Software Mirroring with LVM

LVM (Logical Volume Manager) software mostly comes as an add-on to or part of the operating system. It provides a general address space for a number of distributed hardware disks and/or partitions. When used for mirroring, the software associates a single logical volume (can be either a file system or a raw-device) with multiple physical copies in a way that is transparent to users and applications (there are also RAID 5-like configurations of LVM, but these are generally CPU-intensive). Commercial relational database systems support LVM software.

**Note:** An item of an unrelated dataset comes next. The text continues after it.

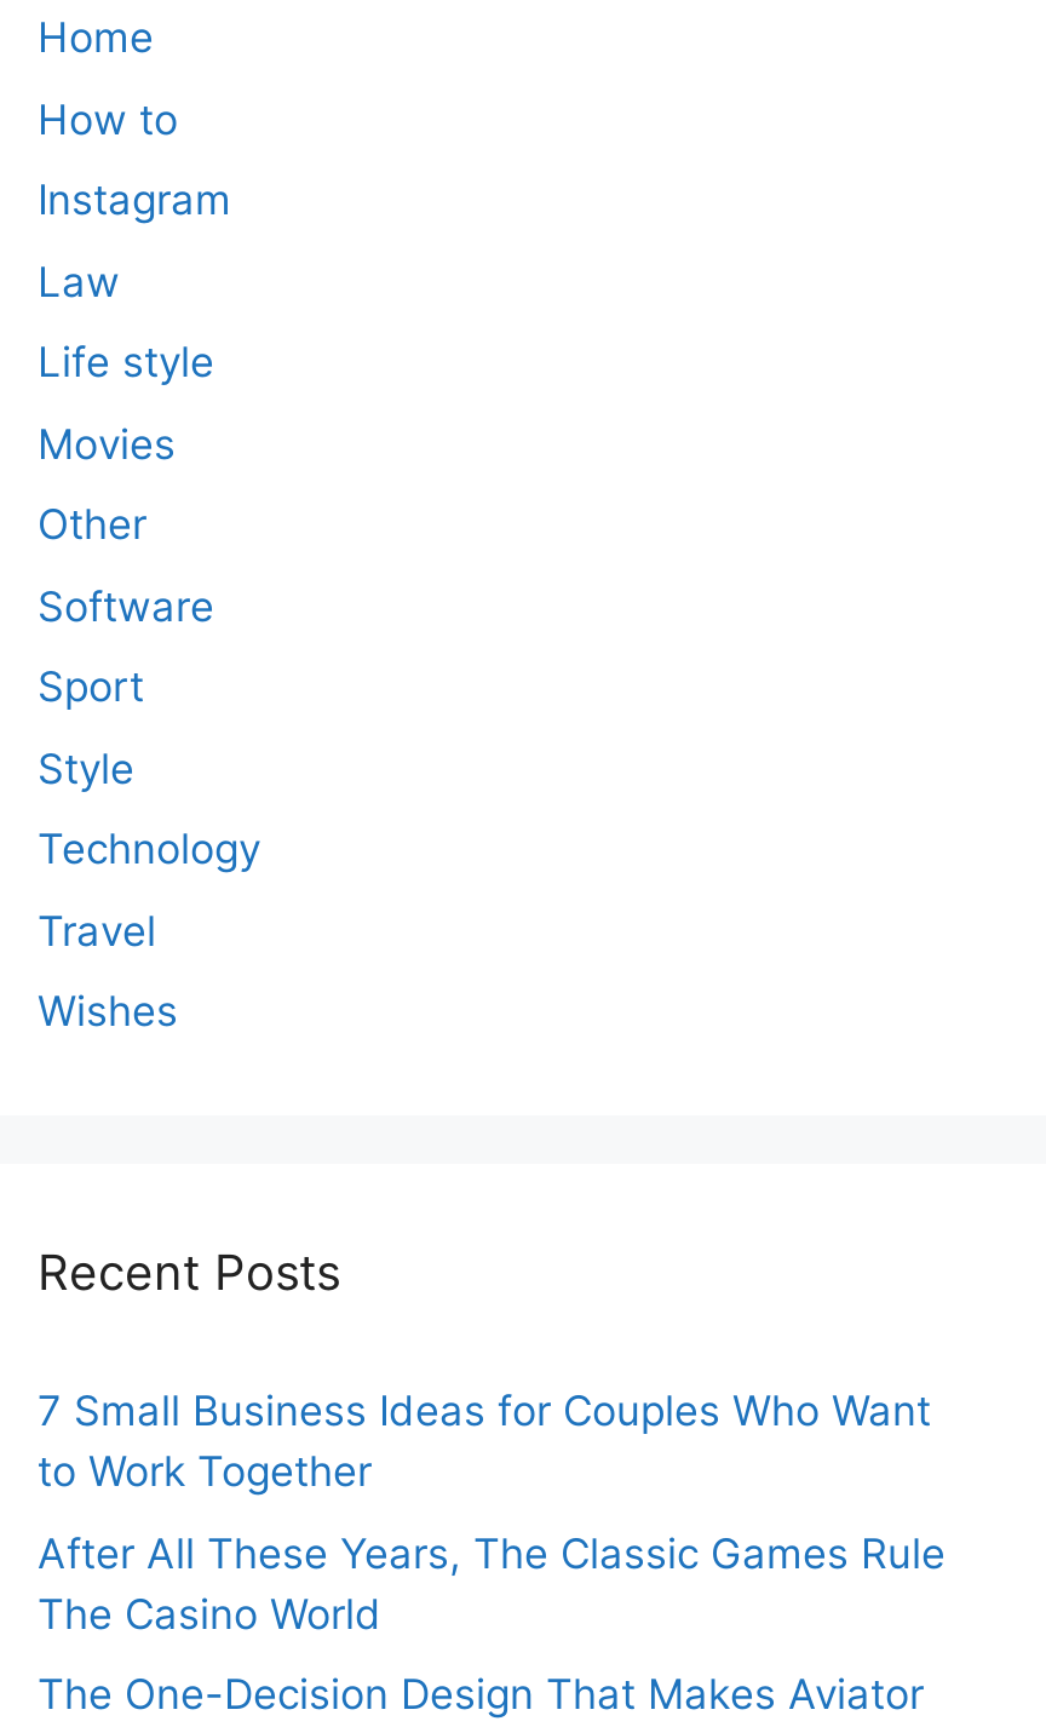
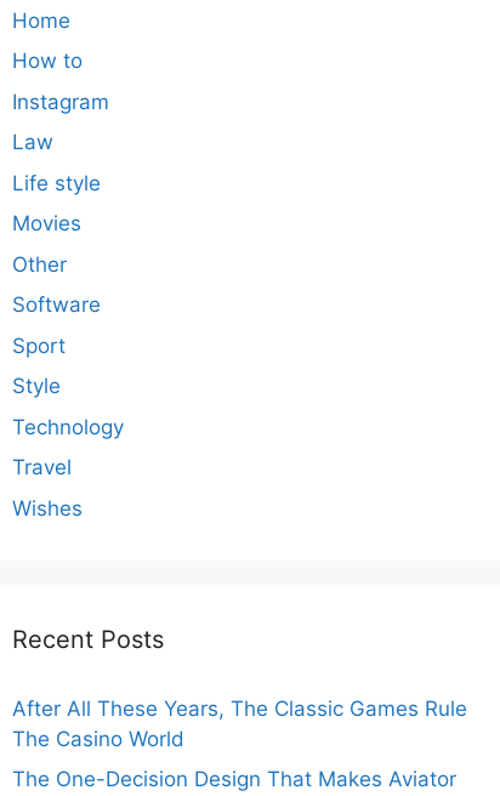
[38,1387,931,1496] 7 Small Business Ideas for Couples Who Want | to Work Together -> none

The two (or three) mirror copies in a mirror disk system should be placed on disk spindles that are physically as independent as possible (different standalone disks or at least different spindles in an array). If sectors of a disk (or the disk as a whole) containing one copy of the data should fail, the data still remains accessible via another copy (on another disk).

Although not necessary for mirroring, some LVM software is also capable of handling redundant SCSI paths to the device (that is, switchover to the redundant path if one path fails). It is recommended to take advantage of this feature for high availability.

Performance with LVM

One disadvantage of LVM is that, as part of the operating system, it steals CPU cycles from the host machine. This is in contrast to hardware-driven redundancy solutions like RAID where no CPU overhead is involved. In mirroring mode LVM instructs the operating system to physically send data to the storage media twice (or three times in three-way mirroring). The loss in overall performance is claimed to be in the order of only a few percent. This means that the LVM overhead only impacts your SAP system strongly if it is almost 100% CPU-bound.

With LVM (as with RAID) performance degradation depends on the read-to-write ratio, with write-intensive applications causing the most significant deterioration in performance, as described below:

·        Write access is degraded due to the need to write data multiple times. Write performance is dependent on whether file updates are configured to be handled in “asynchronous” or “synchronous” mode. Asynchronous mode means that control returns to the executing program after the file has been written once. After one copy of the file has already been written to disk, it is safe to write the mirror copy asynchronously “in background”.

·        Read access can be improved with LVM, since either side of the mirror can serve the read request.

LVM (as with RAID 0) can be configured to stripe data and so parallelize disk access for improved performance. This is especially effective if work can be striped to several independent disk controllers and/or to different SCSI channels with different disks attached. The applications that benefit most from striping have a large number of random access and large sequential read/writes (if your version of LVM enables you to parallelize a large I/O request internally). Also, applications with large database tables on different disks that can be accessed in parallel normally benefit from striping.

Three-way Mirroring using LVM

Whereas LVM software is normally configured for two-way mirroring, providing a one level redundancy solution (that is, one disk failure can be tolerated), it is also possible to configure it for three-way mirroring (that is, one original plus two redundant copies of the data). The result is two levels of redundancy, since two disk failures can be tolerated. This configuration can be used for SAP systems with very strict high availability requirements and allows the following operation modes:

·        Three data disks online in normal operation

Redundancy is not lost after a single disk failure, since two simultaneous disk failures can be tolerated (that is, two levels of redundancy).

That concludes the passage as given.